Why are there so many schools this year as compared to previous years?
The applicable legislative framework supports the need for a flexible education system. It provides for the establishment of new schools of different types, as well as the closure, merger and conversion of existing schools.
Without these provisions it would not be possible to align our schooling system with the needs of society.
This means that we have to build or expand schools in rapidly growing communities and simultaneously close, merge or convert schools in communities where education needs have changed. School developments and expansions are simply not financially possible unless the shape and size of the system is adapted through appropriate use of school closures, mergers and conversions.
As part of our infrastructure expansion and improvement programme, we undertook in 2010 to build 45 new permanent school structures within three years (including 25 new schools and 20 replacement schools).
To date, the WCED has completed the building of 23 new schools and has replaced eight schools built of inappropriate materials. The WCED expects to complete the building of three new schools and 13 replacement schools in the 2012/2013 financial year.

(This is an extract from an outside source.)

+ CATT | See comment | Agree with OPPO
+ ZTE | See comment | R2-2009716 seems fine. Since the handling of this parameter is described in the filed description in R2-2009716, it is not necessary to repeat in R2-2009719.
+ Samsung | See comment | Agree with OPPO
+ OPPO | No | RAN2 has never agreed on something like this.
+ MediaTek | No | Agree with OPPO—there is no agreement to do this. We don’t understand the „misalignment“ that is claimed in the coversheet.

Once these schools have been completed, the WCED will have built 26 new schools (accommodating approximately 30 000 additional learners) and 21 replacement schools (accommodating approximately 27 000 learners). We will have therefore exceeded our original target!
While we are identifying areas in which new schools have to be built, we are also need to be monitoring the educational viability of all our schools and, where appropriate, identify schools for possible closure.
The identification of schools for possible closure is done on an annual basis at district level to ensure that the shape and size of the education system is better aligned to the demands of society than before.
This year the selection criteria did not change. As mentioned above, there are various indicators that are taken into account such as learner enrolment levels, the suitability of schooling infrastructure and the quality of curriculum provisioning. Some of these indicators change on a yearly basis.
It is here that the WCED is now able to draw on its recently launched Geographic Information System (GIS) for Infrastructure Planning to interrogate and diagnose systematically school provisioning issues that require attention in the province.
Using the new GIS as part of this process ensures that we are now better equipped to make informed decisions with regard to the consolidation and expansion of school infrastructure in the Western Cape.